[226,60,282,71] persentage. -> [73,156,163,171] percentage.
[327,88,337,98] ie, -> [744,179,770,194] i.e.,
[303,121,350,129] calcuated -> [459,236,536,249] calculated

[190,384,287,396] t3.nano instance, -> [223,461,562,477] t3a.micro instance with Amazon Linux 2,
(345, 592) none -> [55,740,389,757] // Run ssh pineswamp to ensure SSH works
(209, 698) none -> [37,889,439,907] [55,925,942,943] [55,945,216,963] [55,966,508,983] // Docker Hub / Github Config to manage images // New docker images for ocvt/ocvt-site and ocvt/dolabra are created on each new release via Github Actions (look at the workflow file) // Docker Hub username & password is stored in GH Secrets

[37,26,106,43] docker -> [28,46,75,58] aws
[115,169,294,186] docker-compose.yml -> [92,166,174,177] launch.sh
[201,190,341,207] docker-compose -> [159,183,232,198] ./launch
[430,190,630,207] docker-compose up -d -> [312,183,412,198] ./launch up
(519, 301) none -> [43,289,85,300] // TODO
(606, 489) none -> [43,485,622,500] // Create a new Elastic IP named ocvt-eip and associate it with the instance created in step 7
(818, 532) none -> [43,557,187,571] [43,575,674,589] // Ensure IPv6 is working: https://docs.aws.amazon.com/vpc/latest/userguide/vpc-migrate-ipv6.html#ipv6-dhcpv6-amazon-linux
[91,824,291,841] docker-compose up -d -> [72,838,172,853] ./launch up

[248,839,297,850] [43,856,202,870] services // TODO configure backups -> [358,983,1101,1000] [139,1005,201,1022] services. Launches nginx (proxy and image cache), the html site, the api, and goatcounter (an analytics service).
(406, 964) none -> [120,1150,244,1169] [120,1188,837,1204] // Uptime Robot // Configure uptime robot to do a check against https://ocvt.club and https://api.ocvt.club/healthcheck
------------------------------------------------
#### Required action:
Once you have counted the lines of the data that contain the word "html", please reply with that number alone.

#### Response:
2